═══ EXTRACTED RECORDS

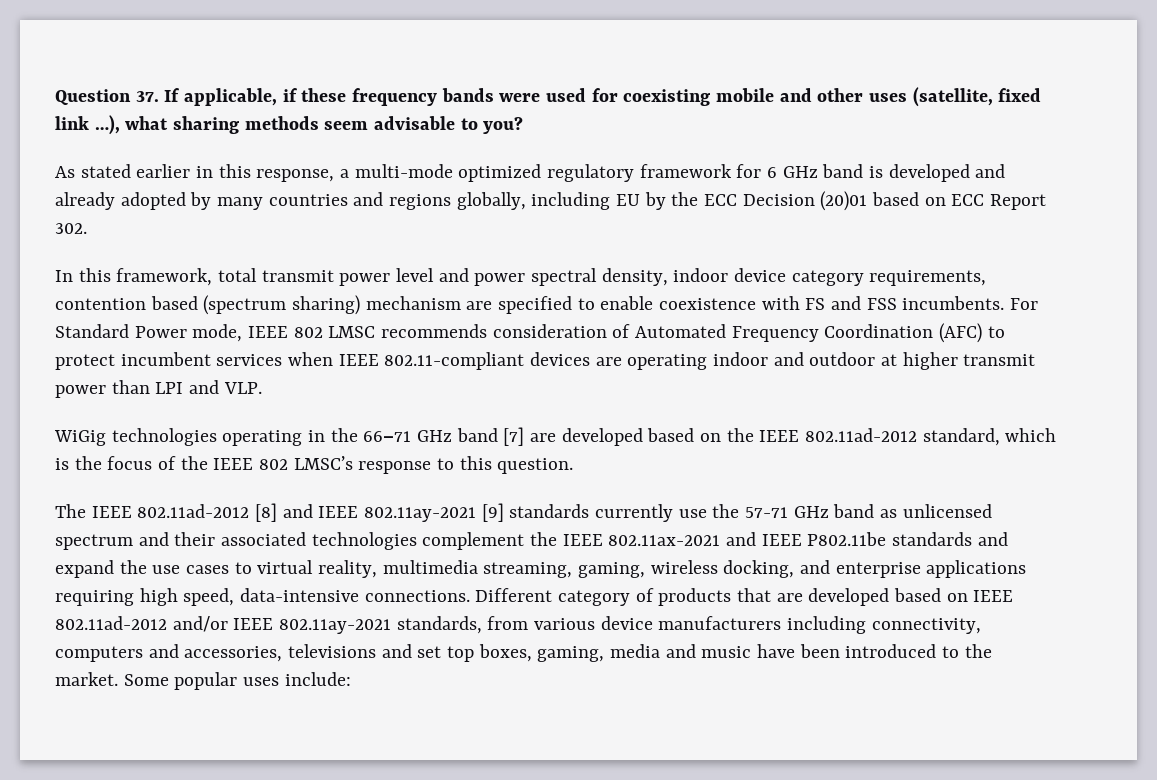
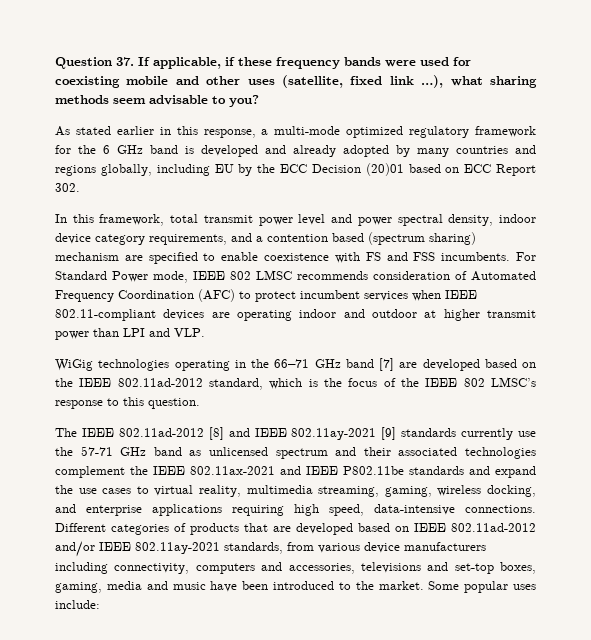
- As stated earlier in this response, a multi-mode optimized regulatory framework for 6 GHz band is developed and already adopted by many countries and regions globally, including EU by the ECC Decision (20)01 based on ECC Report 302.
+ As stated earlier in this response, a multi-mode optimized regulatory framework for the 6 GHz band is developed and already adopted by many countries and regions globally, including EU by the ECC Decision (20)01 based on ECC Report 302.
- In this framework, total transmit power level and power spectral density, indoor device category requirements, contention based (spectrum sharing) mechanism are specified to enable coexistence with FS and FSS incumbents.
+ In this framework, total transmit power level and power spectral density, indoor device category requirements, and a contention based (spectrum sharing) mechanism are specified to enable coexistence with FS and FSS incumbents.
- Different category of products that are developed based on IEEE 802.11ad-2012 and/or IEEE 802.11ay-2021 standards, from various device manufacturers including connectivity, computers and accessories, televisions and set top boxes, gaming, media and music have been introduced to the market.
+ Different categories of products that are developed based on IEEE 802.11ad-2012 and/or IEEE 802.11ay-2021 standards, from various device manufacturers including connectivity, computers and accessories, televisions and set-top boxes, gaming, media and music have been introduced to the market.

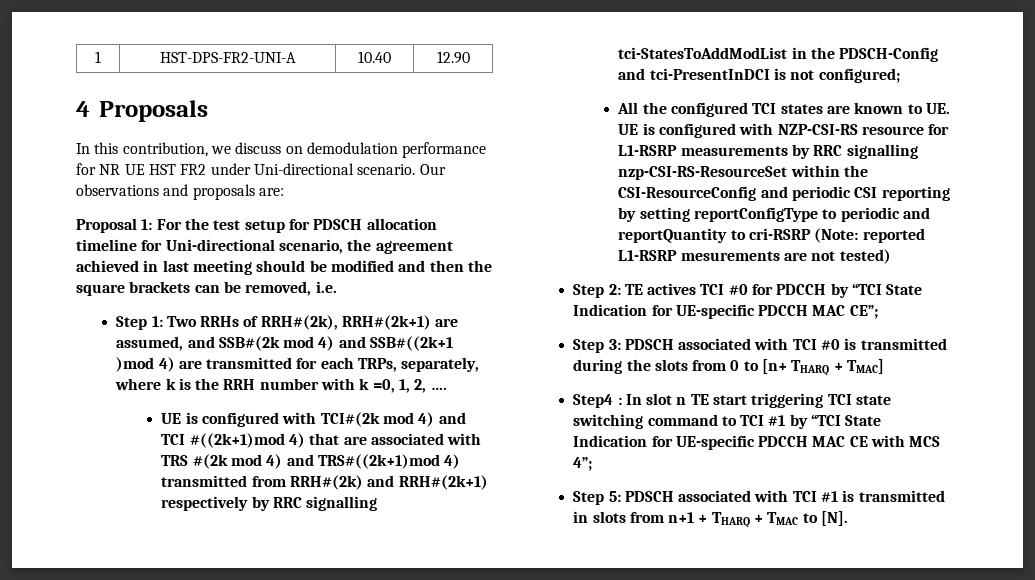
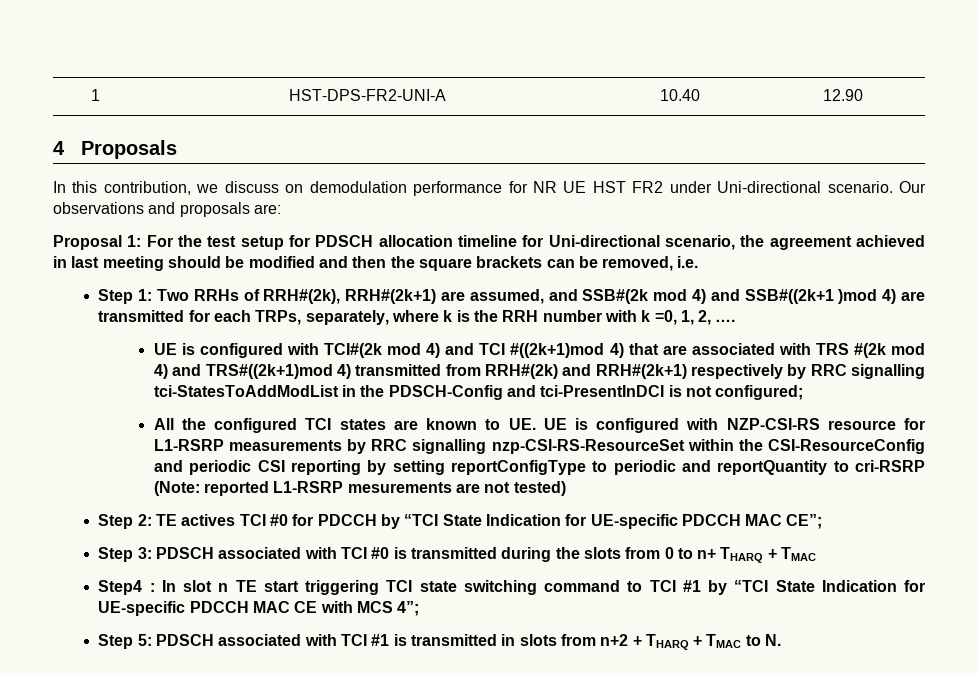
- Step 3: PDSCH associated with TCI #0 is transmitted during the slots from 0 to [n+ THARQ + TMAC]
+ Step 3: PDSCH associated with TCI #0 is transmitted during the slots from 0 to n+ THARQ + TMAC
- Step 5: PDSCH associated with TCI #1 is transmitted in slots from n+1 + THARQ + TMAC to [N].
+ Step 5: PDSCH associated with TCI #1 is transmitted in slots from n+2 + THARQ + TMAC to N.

══════
═══ EXTRACTED RECORDS

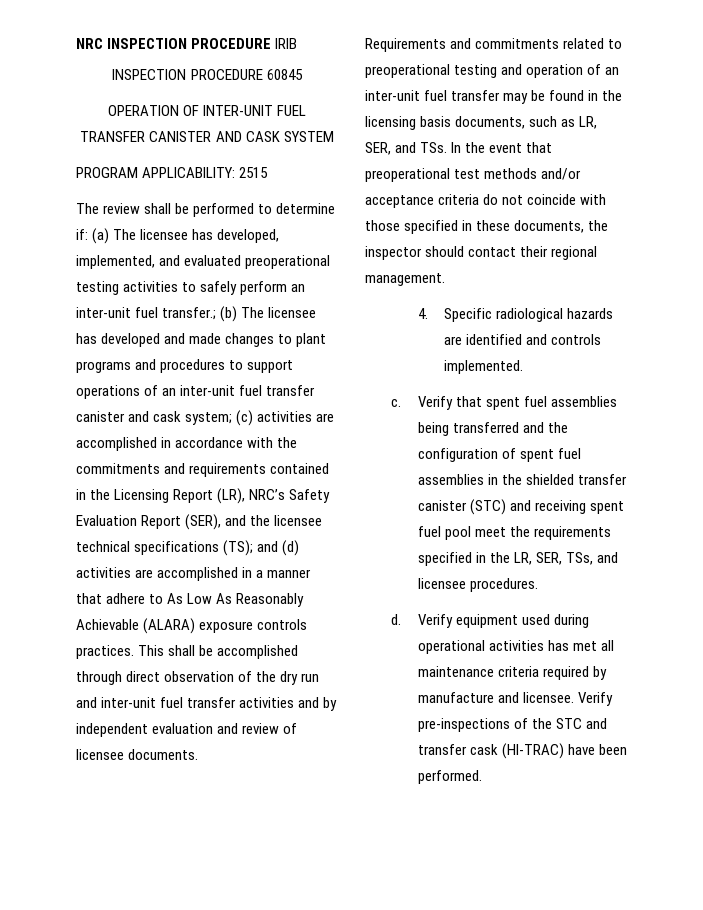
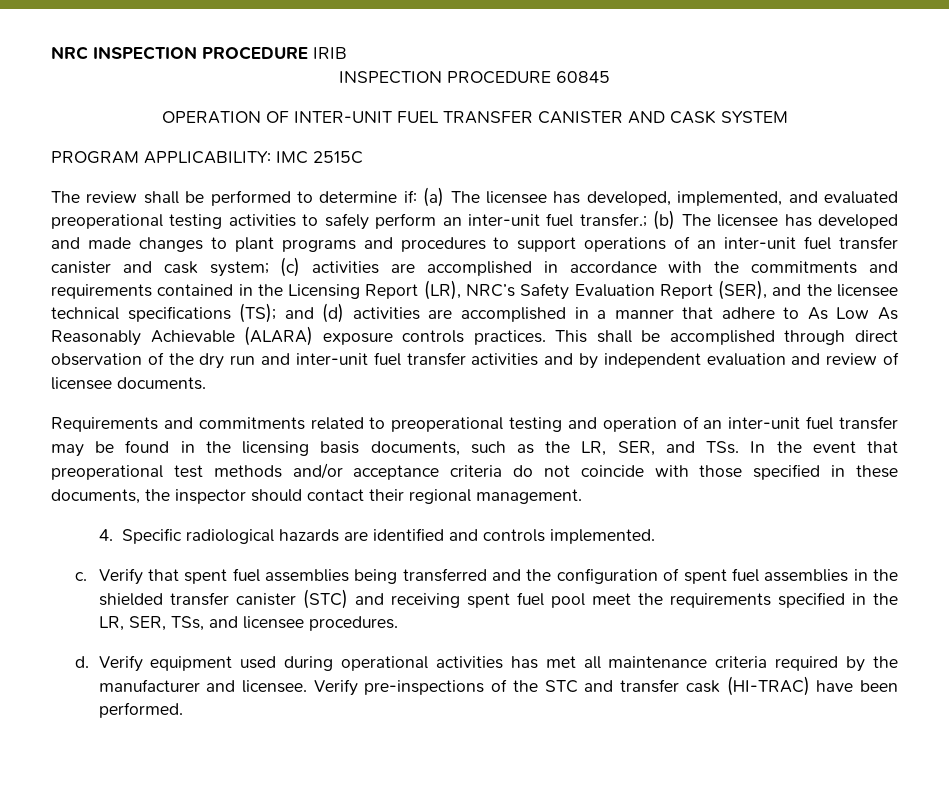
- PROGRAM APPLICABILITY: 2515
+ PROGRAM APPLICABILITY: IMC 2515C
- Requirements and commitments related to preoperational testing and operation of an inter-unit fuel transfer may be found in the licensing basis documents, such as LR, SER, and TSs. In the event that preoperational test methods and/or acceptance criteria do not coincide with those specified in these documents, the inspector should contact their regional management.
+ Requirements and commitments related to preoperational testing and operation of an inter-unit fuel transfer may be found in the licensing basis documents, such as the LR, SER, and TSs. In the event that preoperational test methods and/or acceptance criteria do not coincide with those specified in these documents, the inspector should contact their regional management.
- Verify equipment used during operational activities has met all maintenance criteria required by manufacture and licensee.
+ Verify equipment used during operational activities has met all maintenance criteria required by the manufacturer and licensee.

══════
═══ EXTRACTED RECORDS

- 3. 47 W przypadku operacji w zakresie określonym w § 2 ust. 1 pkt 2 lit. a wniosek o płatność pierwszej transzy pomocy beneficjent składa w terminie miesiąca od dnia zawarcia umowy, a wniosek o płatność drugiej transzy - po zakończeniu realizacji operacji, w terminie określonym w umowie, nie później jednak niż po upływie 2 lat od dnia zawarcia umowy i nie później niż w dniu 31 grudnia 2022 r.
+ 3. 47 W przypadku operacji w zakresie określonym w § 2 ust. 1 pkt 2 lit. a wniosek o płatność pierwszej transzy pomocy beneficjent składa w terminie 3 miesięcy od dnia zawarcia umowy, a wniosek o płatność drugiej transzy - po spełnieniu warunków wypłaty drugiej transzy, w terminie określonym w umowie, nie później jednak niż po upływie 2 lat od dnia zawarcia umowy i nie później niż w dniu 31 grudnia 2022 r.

══════

» **EXERCISE**: Count lines above with the word "zawarcia". Give the number only.

» **OUTPUT**: 2